Mecha vagOK, how do I start it?.
cheatingtotally NOT a ground for devorcion
The Bacon Cheese Pizza BurgerYou know you want it, fatty
Smoking assthe good life
Haha, FurriesPretty much self explanatory.
Eye-stachelololol
baby shaveI wonder if its anatomically correct?
donkey ballsthis one is for you cumqueen, you cyberstalking fag.
Okay I see 1st and 2nd......but who stole 3rd?
Dildo BikeAnother fine invention by the Asians.
Nice MilfIts a nice family potrait
Old People SexGrandpa's getting his swerve on.
octo lovei think their calamari is a little raw
Comments to jacko tattoo
wonder how much Jack that guy drank to think that was a good idea
about 100 Fluid Ounces. i was there when we dun it' you should see mine, its of mike and bubbles...
And the novelty probably wore off ten minutes after it was done. Shit...
worse yet than what the tattoo's of... is that it's a shitty tattoo. the artist must suck
definately not Miami Ink...
obviously you didn't see the one where the old lady got the grilled cheese sandwich with the virgin mary's face tattooed to her breast
but at least kat's a good artist and actually made it look like the piece of grilled cheese with the virgin mary's face on it....
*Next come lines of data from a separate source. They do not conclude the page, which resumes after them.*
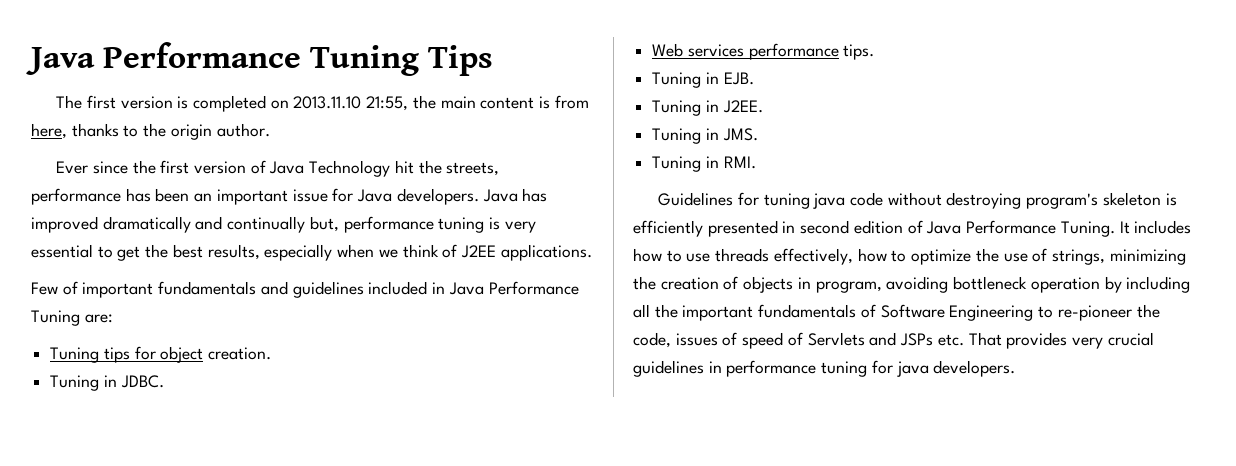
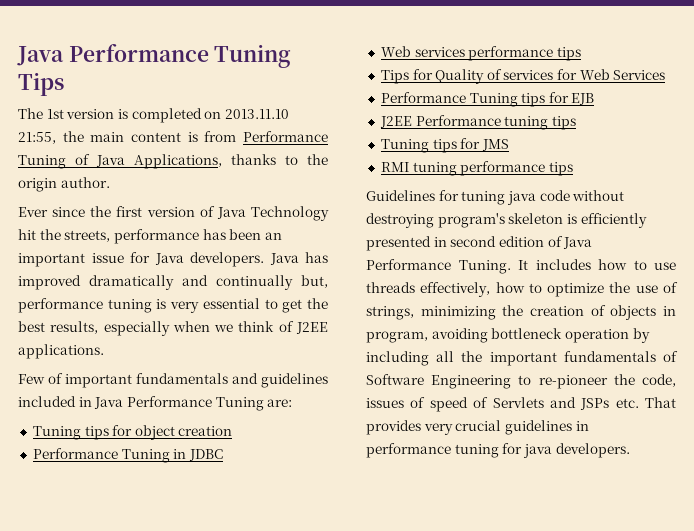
- The first version is completed on 2013.11.10 21:55, the main content is from here, thanks to the origin author.
+ The 1st version is completed on 2013.11.10 21:55, the main content is from Performance Tuning of Java Applications, thanks to the origin author.
- Tuning tips for object creation.
- Tuning in JDBC.
+ Tuning tips for object creation
+ Performance Tuning in JDBC
- Web services performance tips.
- Tuning in EJB.
- Tuning in J2EE.
- Tuning in JMS.
- Tuning in RMI.
+ Web services performance tips
+ Tips for Quality of services for Web Services
+ Performance Tuning tips for EJB
+ J2EE Performance tuning tips
+ Tuning tips for JMS
+ RMI tuning performance tips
god... that whole time i was like "wtf... who the fuck would get grilled cheese tattooed on them"
well i just found my new tattoo...
That's just weird, I mean yak and daja talking back and forth. I was always under the impression that they're in the same room.
yeah but they're not talking
we are in the same room :( he tunes me out in person so the only way i get responses from him is over chat or comments :P
Would be funnier if the tat was of Michael Jackson giving the little boy Jesus juice as well.
"That was MY idea If I had a patent I'D BE RICH!"